Elezioni Emilia-Romagna, botta e risposta su ‘balla chilometrica’ 

Pubblicato da in data 29 Dicembre 2019

Elezioni Emilia-Romagna, botta e risposta su 'balla chilometrica'

(Fotogramma)

Pubblicato il: 30/12/2019 12:52

La sfida in Emilia-Romagna arriva al conteggio dei chilometri percorsi. A dare vita al singolare botta e risposta social fra candidati è la leghista Lucia Borgonzoni, che su Facebook accusa Stefano Bonaccini di calcolare in maniera ‘disinvolta’ i chilometri percorsi in cinque anni al servizio della regione come Governatore. “800.000 km fatti in 5 anni in Emilia-Romagna sono 160.000 km all’anno, ossia 438 al giorno! Il mio avversario del PD – sostiene Borgonzoni – ha deciso di inaugurare un nuovo genere comico: la balla chilometrica“. Nemmeno 24 ore dopo, ecco arrivare la replica ‘artimetica’ del diretto interessato.

In un lungo post “in risposta ad altra bugia della mia avversaria”, Bonaccini spiega e calcola: “Cara Lucia, quando dico che ho percorso 800mila km in 5 anni al servizio dell’Emilia-Romagna, è perché so di cosa parlo, fidati di me. Ce lo insegnano peraltro già dalle elementari: la matematica non è una opinione. Oltre ad aver battuto avanti e indietro ogni giorno, da Rimini a Piacenza (in ognuna delle due province più lontane da Bologna sono stato più di cento volte), una regione che ha una superficie di quasi 22.500 km2, ho anche avuto l’onore – sottolinea – di rappresentare le altre Regioni nei confronti col governo, recandomi quindi a Roma settimanalmente”.

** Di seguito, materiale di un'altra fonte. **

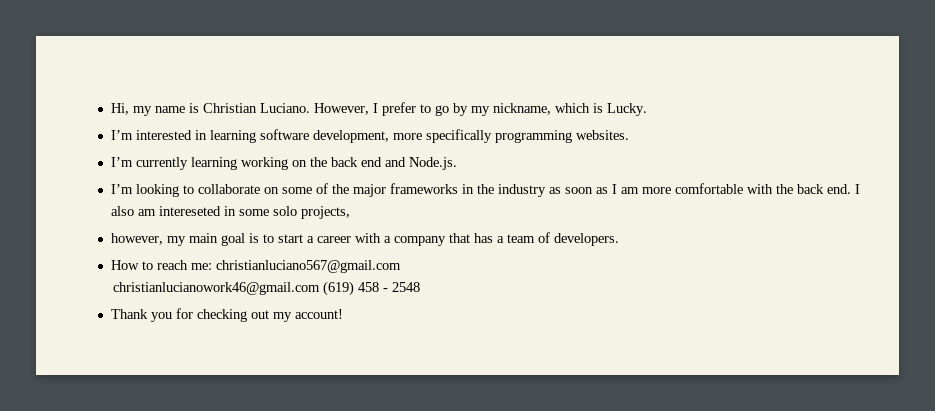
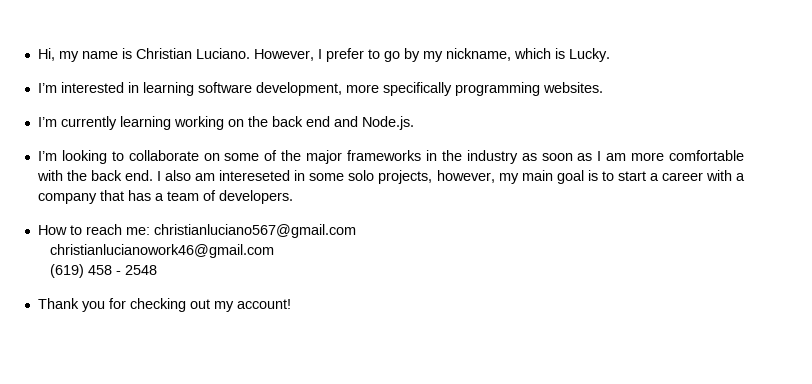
(350, 212) // -> (433, 177) none
(321, 288) none -> (275, 251) //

E ancora: “Così come spesso vado a Roma per rappresentare gli interessi della nostra Regione, fare accordi coi ministeri, condividere progetti, ottenere finanziamenti: in Emilia-Romagna non arrivano più risorse per diritto divino, ma perché c’è qualcuno che ci lavora tutti i giorni, dimostrando di saper programmare, investire e spendere bene. Sotto la mia presidenza, inoltre, l’Emilia-Romagna – spiega ancora il Governatore uscente – ha anche assunto la presidenza del Cemr, il Consiglio dei Comuni e delle Regioni d’Europa. Ma a Bruxelles, in diversi paesi europei e nel mondo (diverse volte a New York, in California nella Silicon Valley, in Argentina a Buenos Aires, in Cina a Guanghzou Shangai e Pechino, in Sudafrica a Johannesburg, a Mosca e in Kazakhstan) sono andato ancor più spesso per promuovere gli interessi del nostro territorio, per siglare accordi commerciali, turistici o di collaborazione istituzionale con le regioni e i paesi più importanti, avendo investito molto sull’attrattività di investimenti, sull’internazionalizzazione della nostre imprese, sul turismo: non è un caso, credimi, se siamo diventati la prima regione per export procapite, o se in 5 anni le presenze turistiche sono cresciute da 45 a 60 milioni”.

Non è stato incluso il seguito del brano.